Ora, tal como escreveu Urbano Tavares Rodrigues, “todas as personagens ou quase todas, através dos 4 atos da peça, se interrogam a si próprias, mas do que se dirigem aos outros” (“Noites de Teatro” II – 1961). E João Pedro de Andrade: “Trata-se de uma tragédia do tempo presente, em que a fatalidade é gerada pelas modernas potências que tomam o lugar dos deuses na tragédia antiga” (in Dicionário do Teatro Português pág.348). 


Tudo isto constituiu revelação para o público de 1958. E também teve foros de revelação, na mesma companhia, a estreia, a seguir, de “Seis Personagens à Procura de Autor” de Pirandello, interpretado por Carmen Dolores e encenado por Gino Saviotti.  


São espetáculos que, decorrido mais de meio século, não esquecem!

  
Raul Brandão da autoria de Tagarro 


Duarte Ivo Cruz


Obs: Reposição de texto publicado em 04.02.15 neste blogue.

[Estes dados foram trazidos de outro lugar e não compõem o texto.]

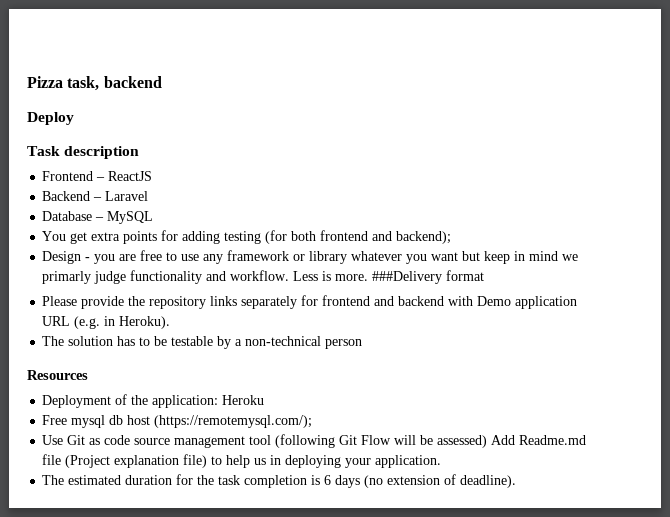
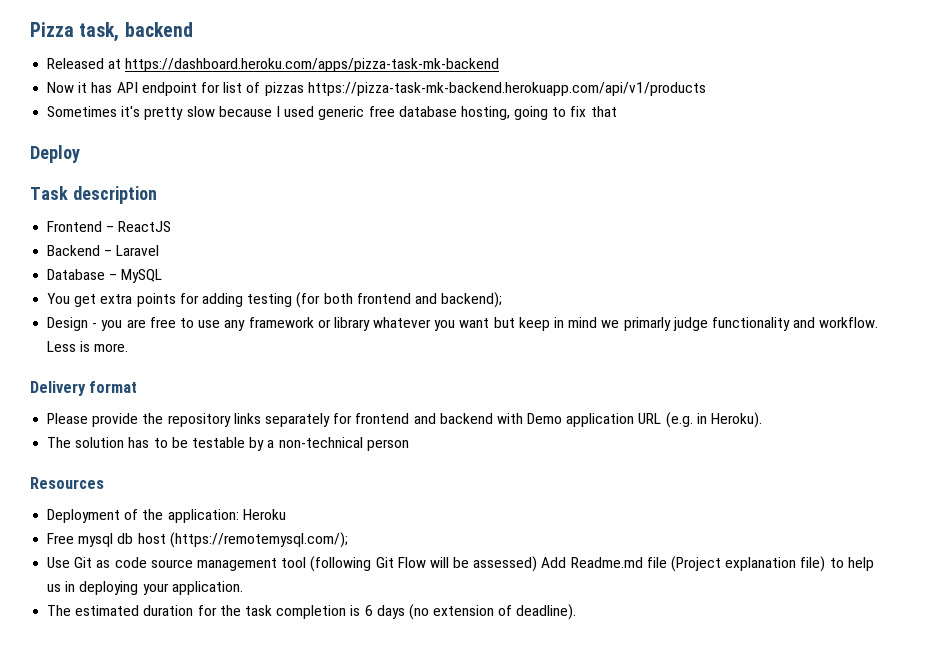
(162, 82) none -> [47,58,500,72] [47,82,706,96] [47,106,617,120] // Released at https://dashboard.heroku.com/apps/pizza-task-mk-backend // Now it has API endpoint for list of pizzas https://pizza-task-mk-backend.herokuapp.com/api/v1/products // Sometimes it's pretty slow because I used generic free database hosting, going to fix that
[372,271,443,284] ###Delivery -> [30,381,86,396] // Delivery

O ENSINO DO TEATRO EM PORTUGAL 6 – GINO SAVIOTTI, DA TEORIA À PRÁTICA TEATRAL

 

 

Neste conjunto de evocações da minha passagem e formação teórica no Conservatório Nacional é altura de recordar as aulas de Gino Saviotti na cadeira de Filosofia do Teatro, e lembrar a sua atuação e criação no meio teatral português da época, através designadamente da Companhia de Teatro de Sempre, que dirigiu no Teatro Avenida, precisamente na temporada a de 1958-1959: e foi nesse anos letivo que me matriculei na Faculdade de Direito e no Conservatório Nacional, aqui, mais uma vez o refiro, como aluno - ouvinte nas cadeiras de Arte de Representar e Encenação e de Filosofia do Teatro, esta, como já escrevi, ministrada por Saviotti.

 

Refiro pois nesta evocação, simultaneamente a docência no Conservatório e a docência, digamos assim, na arte do espetáculo, através da Companhia e do repertório selecionado. E até posso começar por aí, pois deveu-se a Saviotti a estreia em cena de peças fundamentais da moderna dramaturgia.

 

Cito duas: “O Gebo e a Sombra”, de Raul Brandão, e as “Seis Personagens à Procura de Autor” de Pirandello. E repare-se que foi preciso esperar pelos finais da década de 50 para que estes dois textos, relevantíssimos numa linha de renovação do teatro português e do teatro europeu, subissem à cena em Portugal, aliás primorosamente encenados e representados por uma companhia em que se destacavam os então jovens Carmen Dolores e Rogério Paulo.

 

Mas a presença inovadora de Saviotti no teatro português vinha de traz. Na qualidade de diretor do Instituto Italiano de Cultura, ainda hoje situado na Rua do Salitre, fundou e dirigiu, em 1946, com Luís Francisco Rebello e Vasco Mendonça Alves, o Teatro Estúdio do Salitre, companhia iniciática do experimentalismo no teatro português, onde aliás Rebello se estreou como dramaturgo, com “O Mundo Começou às 5 e 47”, e onde, até 1950, seriam representados dramaturgos da relevância e projeção de Almada, David Mourão Ferreira, Branquinho da Fonseca…

 

Cito Luís Francisco Rebello: apesar de “uma certa ambiguidade (…) em grande parte devido ao heterogéneo repertório apresentado nos cinco anos em que a sua atividade durou, (…) não há dúvida de que ao Salitre se ficou a dever a primeira tentativa meditada e consequente de atualização do teatro português, além da revelação de novos autores e atores” (in “Breve História do Teatro Português” pag.140).

 

Não falo aqui nas peças da autoria de Gino Saviotti, numa carreira de dramaturgo iniciada em 1929 “(Il Buon Silvestre”)   e de romancista e de teórico da história e da estética do teatro,  nesta área  com numerosos textos  relevantes editados em Portugal: mas recordo, isso sim, o interesse das suas aulas de Filosofia do Teatro, que valorizavam a Escola e para mim constituíram uma extraordinária iniciação  cultural e cientifica à teoria e à  pratica teatral.

 

As aulas constituíam uma interessantíssima iniciação à estética do texto e do espetáculo, dentro de uma visão também de evolução histórica: e passava-se em revista o que ia ocorrendo no teatro, em Portugal e não só,  com um sentido critico e didático que ainda hoje me apraz recordar.